_GIVEN DATA_.

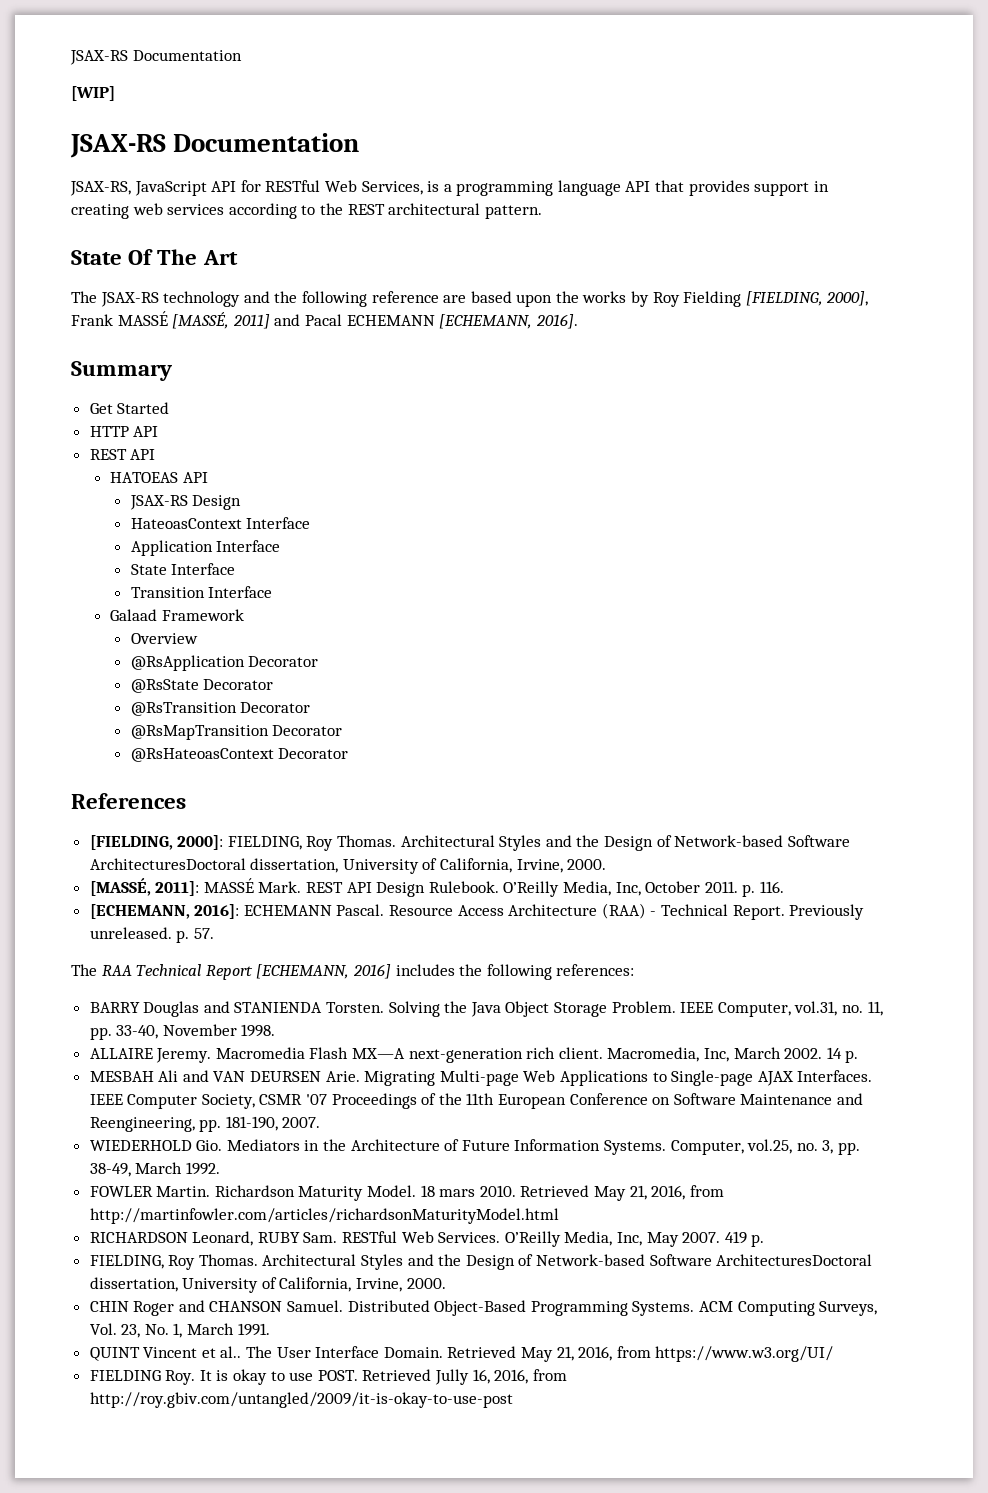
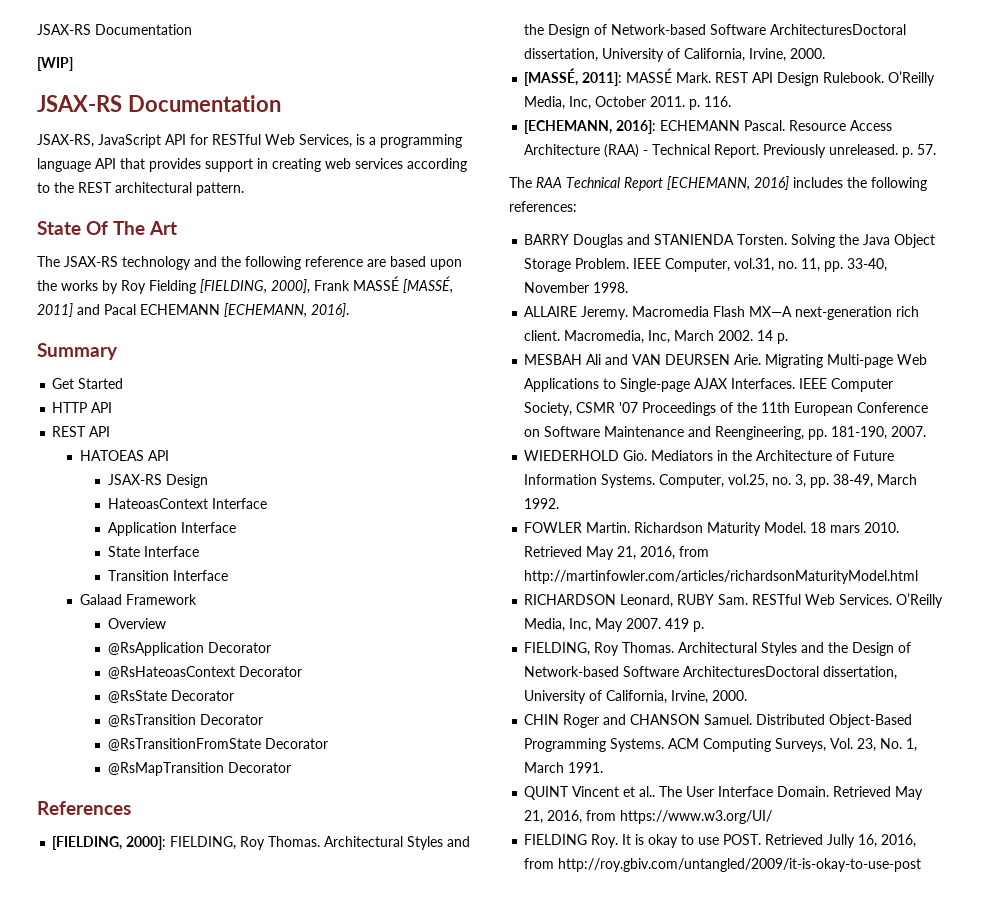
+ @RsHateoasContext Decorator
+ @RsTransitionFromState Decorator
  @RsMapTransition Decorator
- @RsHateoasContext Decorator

==

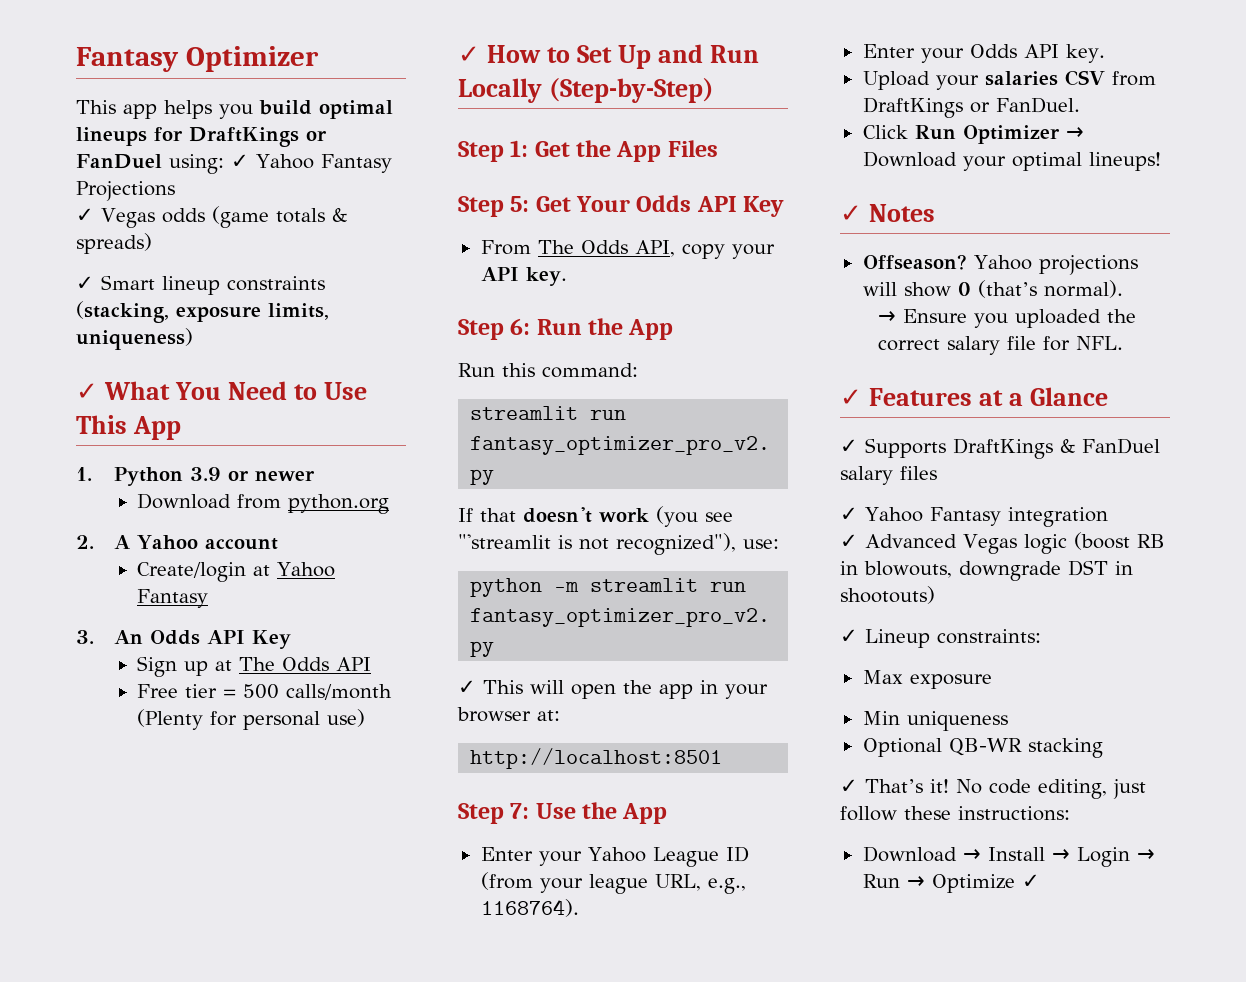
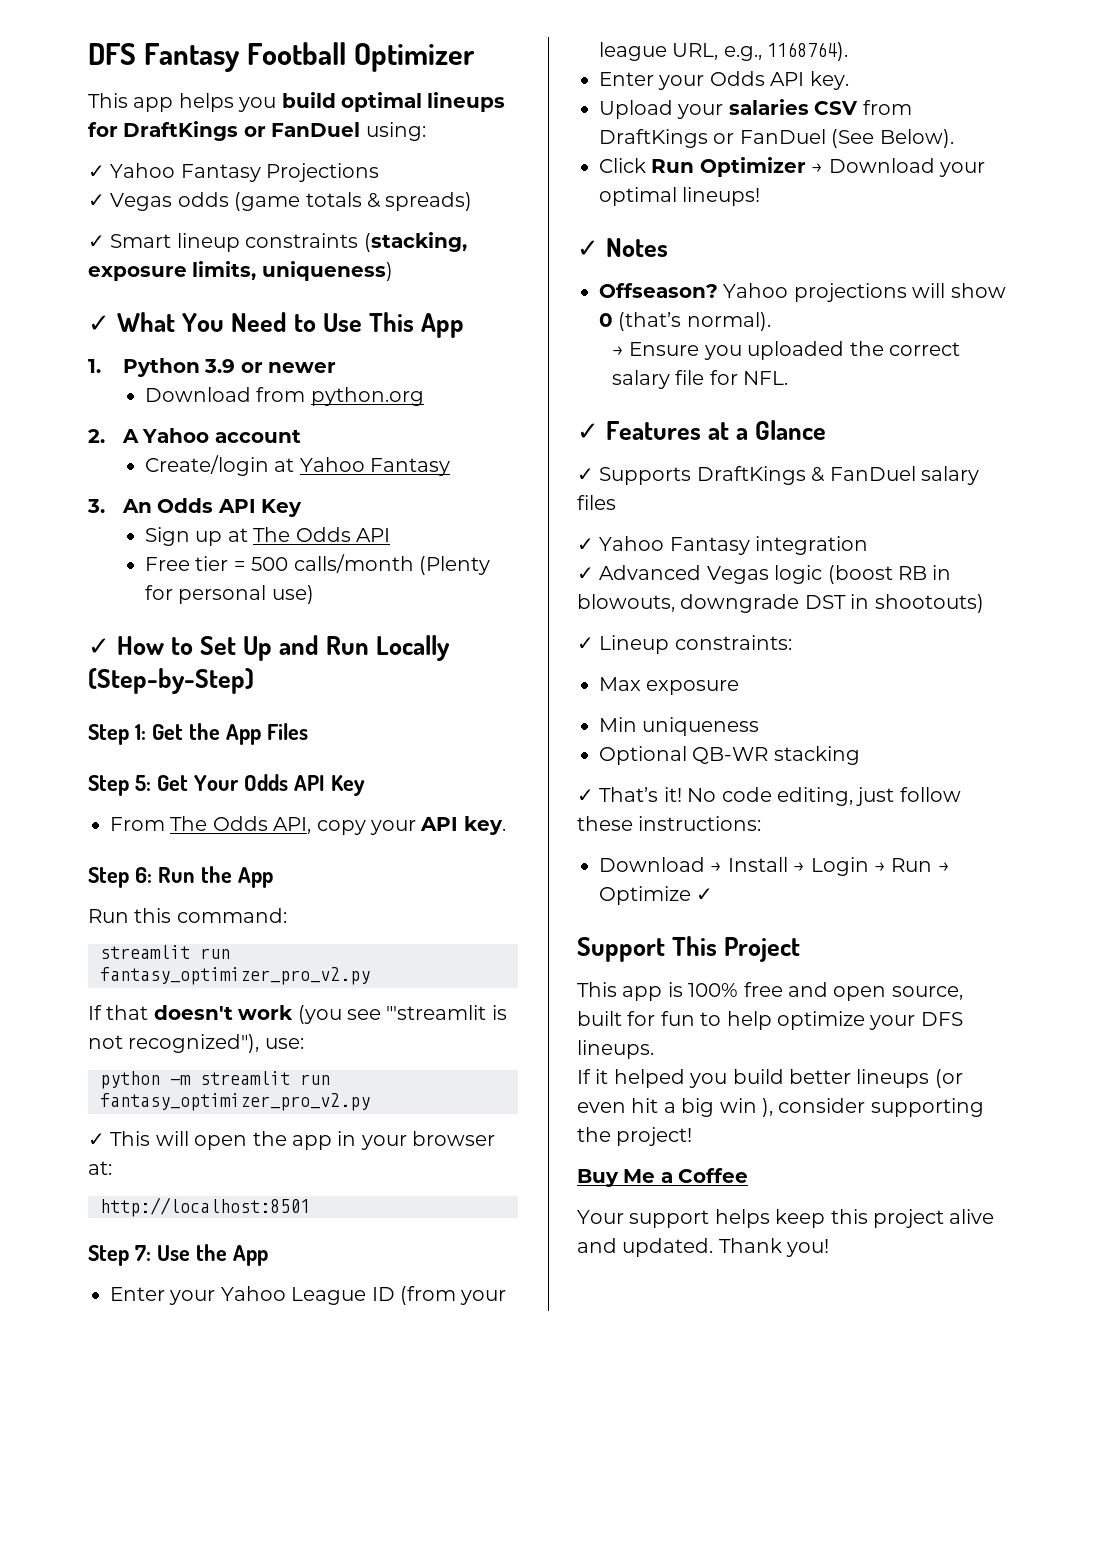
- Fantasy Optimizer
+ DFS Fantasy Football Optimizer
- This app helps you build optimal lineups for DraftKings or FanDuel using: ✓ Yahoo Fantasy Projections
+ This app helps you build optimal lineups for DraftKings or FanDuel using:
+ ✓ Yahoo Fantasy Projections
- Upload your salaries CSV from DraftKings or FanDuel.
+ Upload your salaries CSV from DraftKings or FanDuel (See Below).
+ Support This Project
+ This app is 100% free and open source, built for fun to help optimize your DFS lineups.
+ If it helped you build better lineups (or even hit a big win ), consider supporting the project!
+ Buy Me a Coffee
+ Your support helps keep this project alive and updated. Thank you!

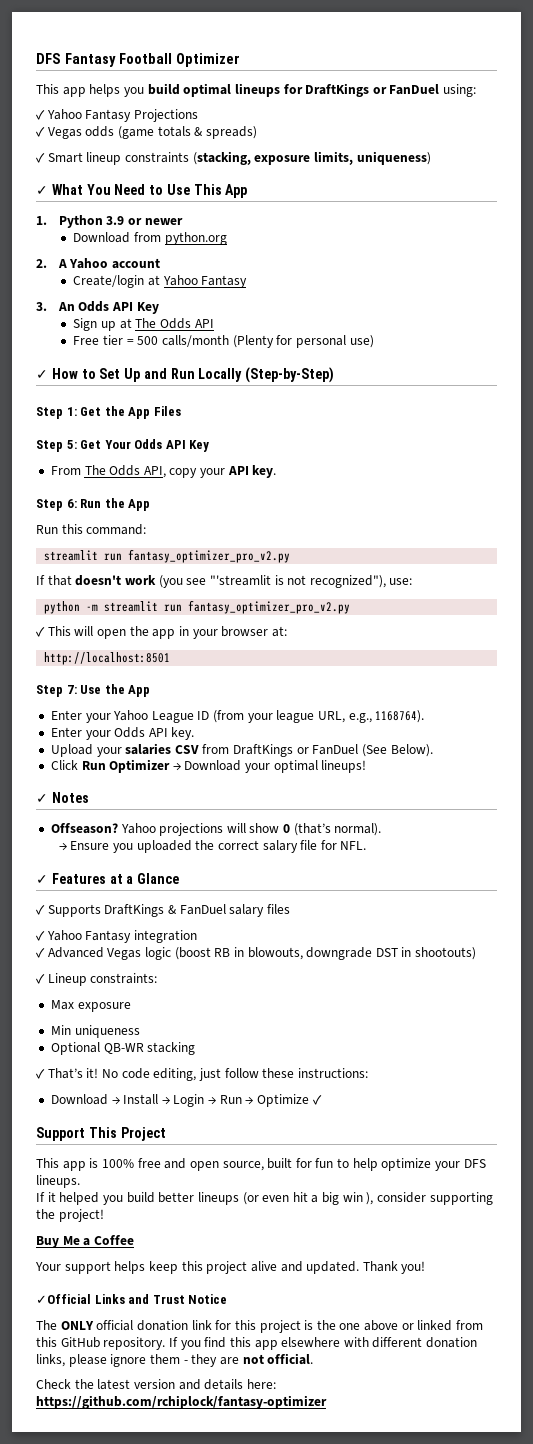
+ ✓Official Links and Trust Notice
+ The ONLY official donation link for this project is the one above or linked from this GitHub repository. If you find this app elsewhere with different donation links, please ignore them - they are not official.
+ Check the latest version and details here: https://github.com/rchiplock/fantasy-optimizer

* * *

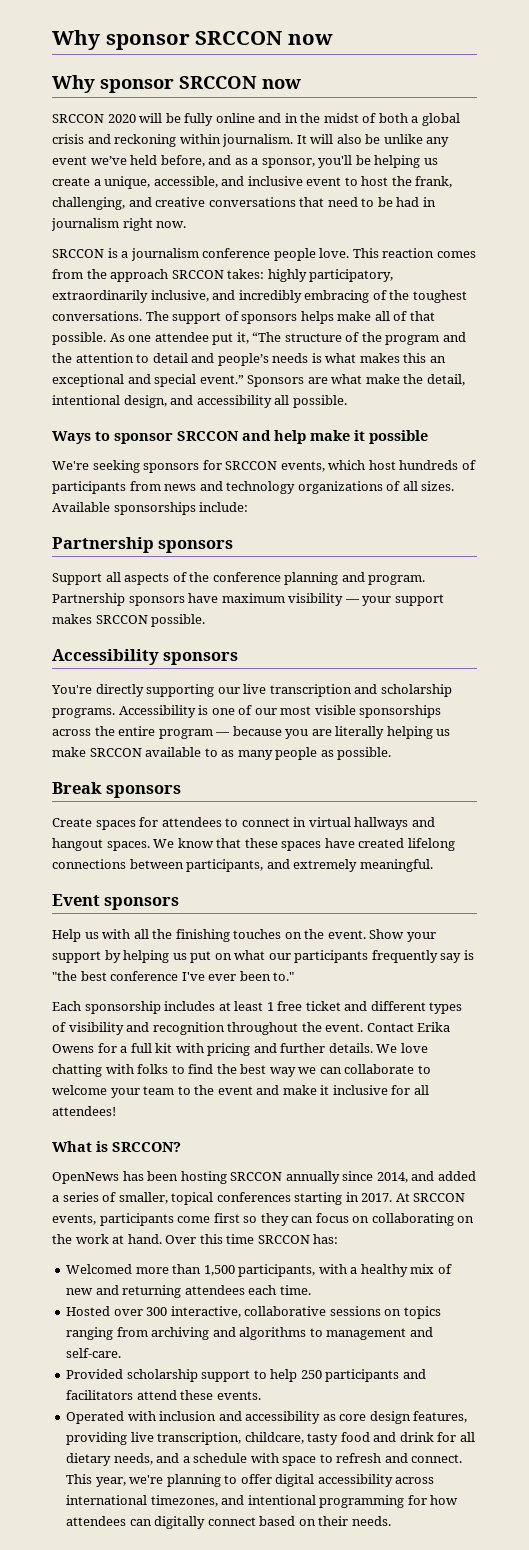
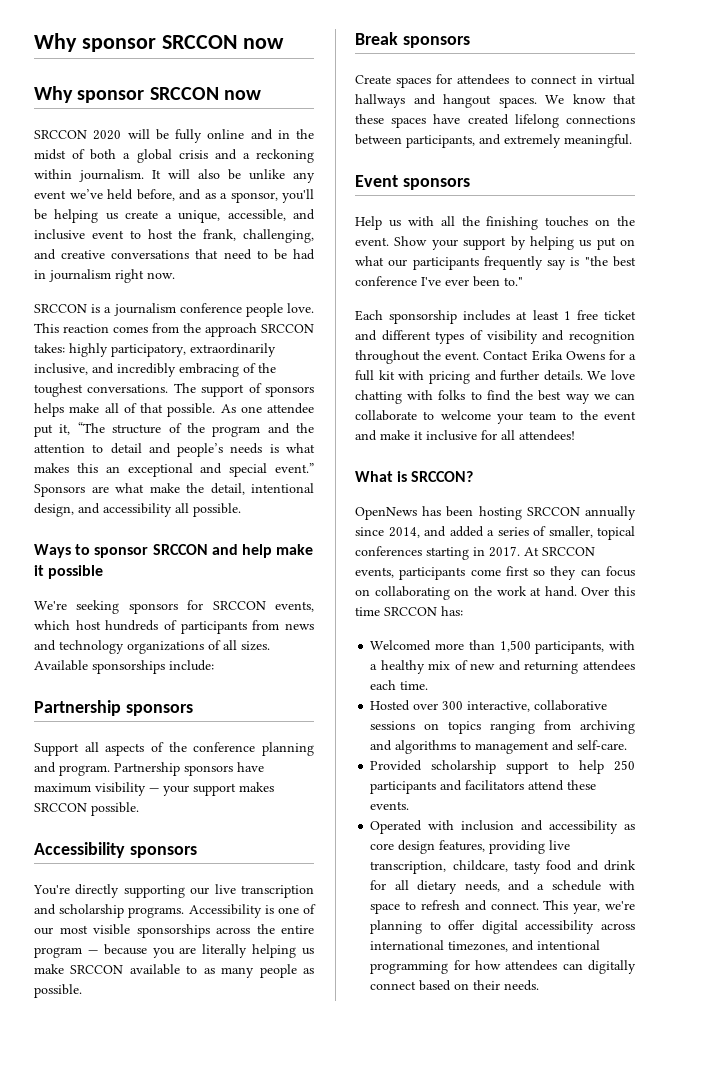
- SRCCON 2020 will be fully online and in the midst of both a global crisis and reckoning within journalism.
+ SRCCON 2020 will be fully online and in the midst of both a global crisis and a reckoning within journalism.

_WHAT THE EXERCISE ASKS_. A single number is required: the count of lines in the listing that contain the string "reckoning".

_ANSWER BOX_. 2